Update: Monday, July 23
This is a good time to remind folks, again, that tis is the season to keep handy the mosquito repellant, long-sleeved tops and pants. And stay indoors, if you're able, during dawn and dusk.
West Nile virus is still a presence this summer, as we discovered firsthand when word came back Monday, July 24, that the dead bird we discovered last week did indeed die of the disease.
We found this out quickly thanks to the rapid work of lab biologist Stan Wright, from the www.fightthebite.net team at the Sacramento-Yolo Mosquito and Vector Control District.
Wright promptly called us after testing a deceased American Crow we found at 23rd and Q Street during a lunch-hour walk last week.
As the team couldn't make it out to pick up the bird, we collected it carefully and drove it down to the mosquito district headquarters in Elk Grove.
Wright said crows, in particular, are good sentinels for the virus because they succumb to the disease pretty quickly - in five days or so. This means that they haven't flown far from their regular habitat before they die of West Nile virus.
An important tip, though, is that you can't catch the disease from properly handling a dead bird -- it's only the mosquitoes that feed on the bird, and then on humans, that are a threat. This is according to the www.fightthebite.net team experts.
At any rate, Wright has praise for citizens who help the mosquito district by identifying and reporting dead birds. And if you can take the birds to district headquarters when they can't make it out to pick them up, that's all the more helpful -- and good for the community, he said.
Update: Friday, July 20, 3:24 p.m.
The dead bird we reported to Sacramento-Yolo Mosquito and Vector Control District apparently was not worth a trip from the technicians who pick up birds and take them back to the lab for testing. West Nile virus is already known to be in the neighborhood, officials said, and now they are busy taking mosquito samples from the area.
What they want most right now is any bird in a new area, indicating the virus has spread. How do you find out if the district cares about a dead bird you found? Report it, and wait for word back. They'll call, if only to say you can discard the bird specimen you preserved.

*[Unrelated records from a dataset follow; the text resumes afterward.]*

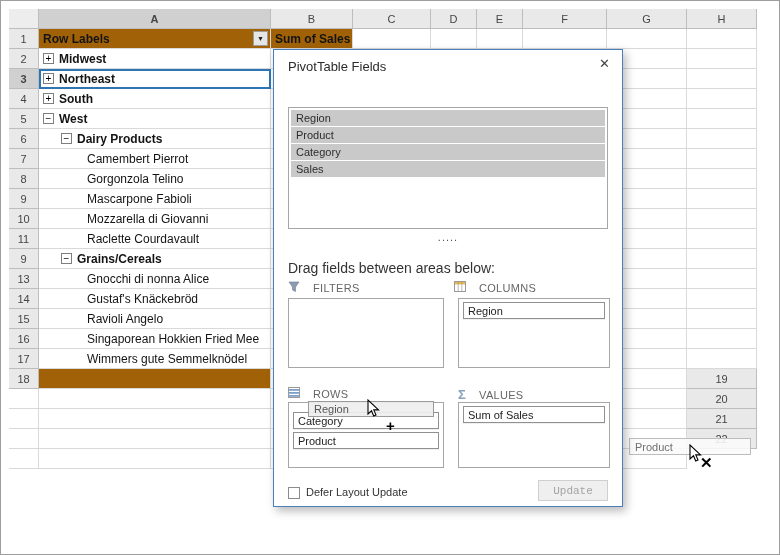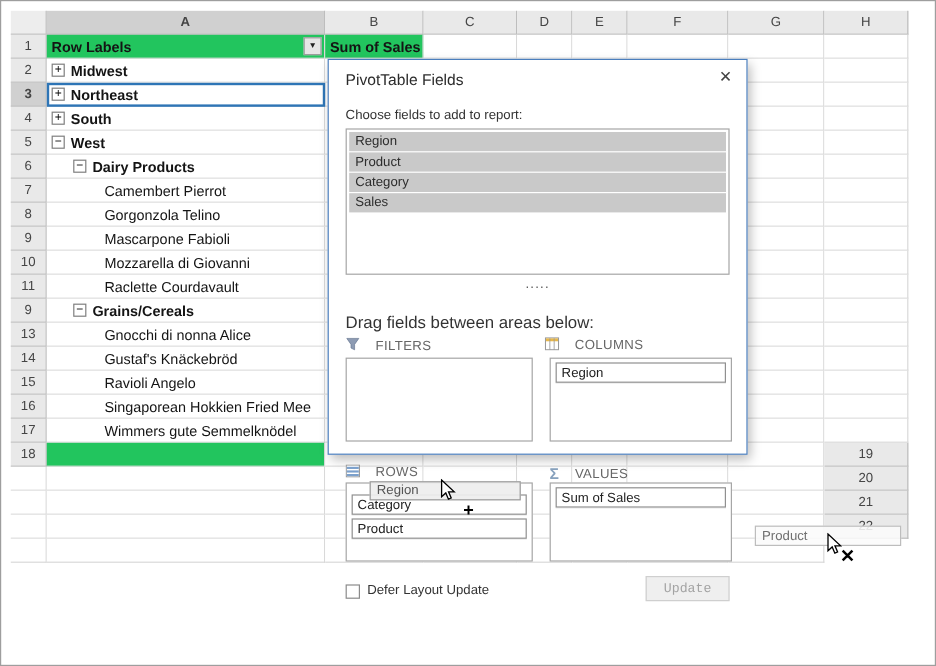"Row Labels" .cell.blue { background: #22c55e -> #a16207 }
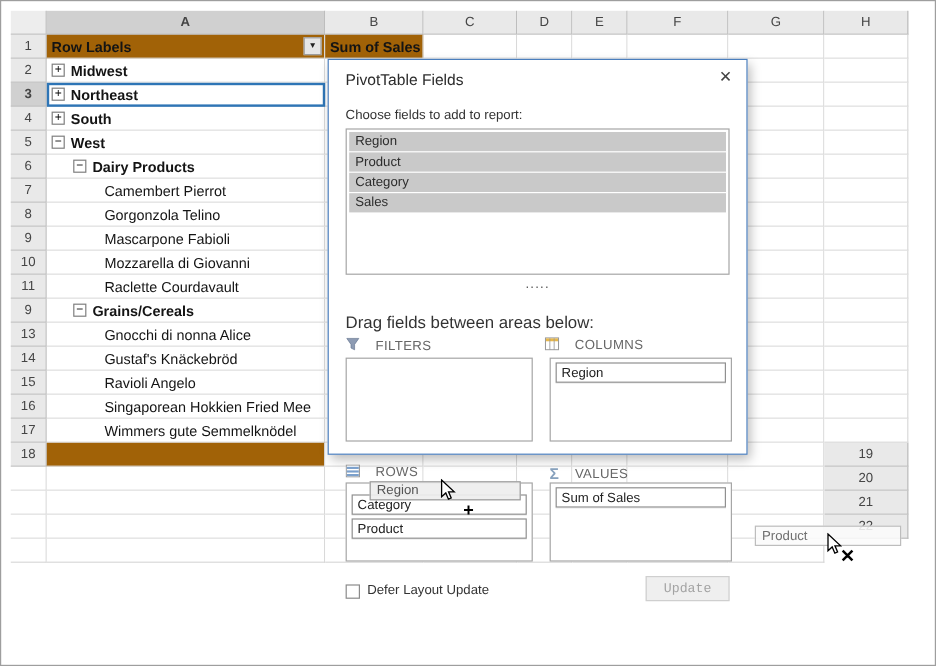"PivotTable Fields" .panel { height: 330px -> 458px }
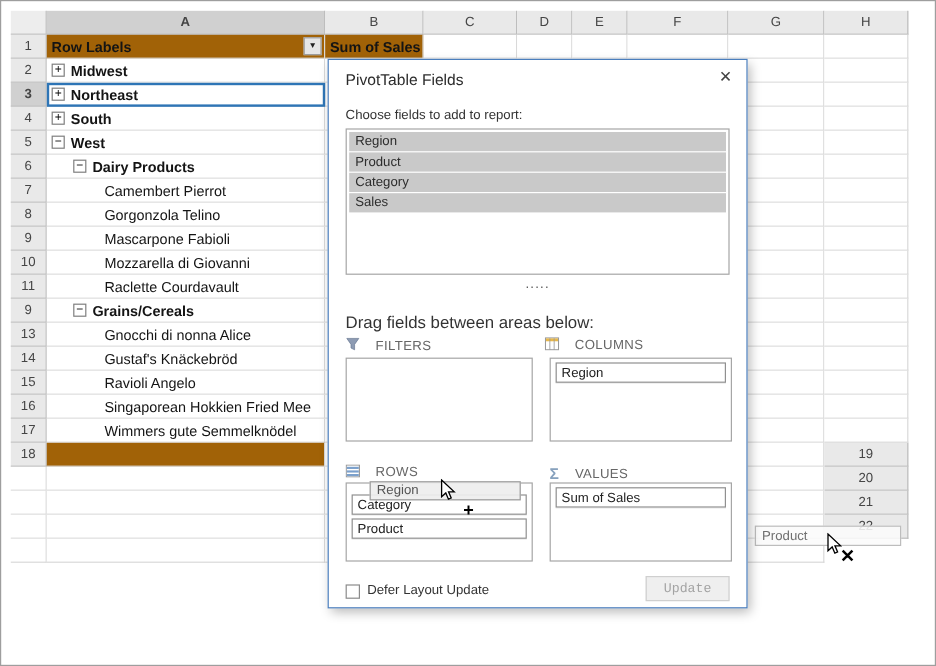"Choose fields to add to" div.choose { html: <div>Choose fields to add to report:</div> -> none }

As for us, we're too eager to find out if the dead bird we found at 23rd and Q Street downtown is infected, and if our effort to preserve it yields results. So we drove the specimen all the way to district offices in Elk Grove and left it in a picnic cooler outside the front door marked with the words "dead birds" written on a piece of masking tape. If it's positive with the West Nile virus, we should hear back in a week.
Thursday, July 19:
Suppose you are out for a walk, like we were during lunch hour recently, and you run across a dead bird.
You'd read recently about how avian specimens are important sentinels for the West Nile virus -- meaning if a dead bird is found to be infected, it's a sign for mosquito control districts to knuckle down in the fight against mosquitoes in that neighborhood.
Mosquitoes like to bite birds, and if a mosquito is flying around after biting this dead bird, and if this bird is infected by West Nile virus . . . your mind races with what-ifs.
Suddenly, you realize there's only one way to find out if the worst-case scenario is true -- you must report the bird to the Sacramento-Yolo Mosquito and Vector Control District.
Here's what you do: Go online at www.fightthebite.net and fill in the form asking for your contact information and where the bird was found. Importantly, the district wants to know how to reach you so technicians can come by and pick up the bird for testing.
You fill out the form, pushing "send." Not five minutes goes by before you get a phone call from the district, eager to pick up the bird and have it tested.
Alas, the district representative tells you, it is after hours, and the technicians cannot come by until tomorrow to pick up the bird. You think, oh well, I tried.
But the mosquito district representative won't take that for an answer. Can't you just grab a shovel and plastic bag and collect the bird so it can be picked up tomorrow?
Long story short, the representative energetically talks you into performing your duty as a citizen.
Without a shovel to grab, you are advised to take three plastic grocery bags to the dead bird's location.
Place one bag over each hand and pick up the bird to place it in the third plastic bag.
Don't worry about getting infected by touching the bird, you are told. The virus only spreads through a bite from a mosquito.
Pick up the bird in the bag, tie off the bag and place it somewhere near a Dumpster where there's a fence around it. Or someplace safe where you can lead the district's technicians to it the following day, when they are back on duty.
No problem. Kind of invigorating to do the public service. In a week, you will get a personal phone call telling you if the dead bird you detected is infected with the virus.
You imagine the number of dead birds with the virus going up by a digit on the www.fightthebite.net website, and you feel a sense of pride in civic duty. As an on-the-ground citizen detective for the mosquito district, you've added a small but important clue to the seemingly global task of tracking down and someday erradicating the West Nile virus.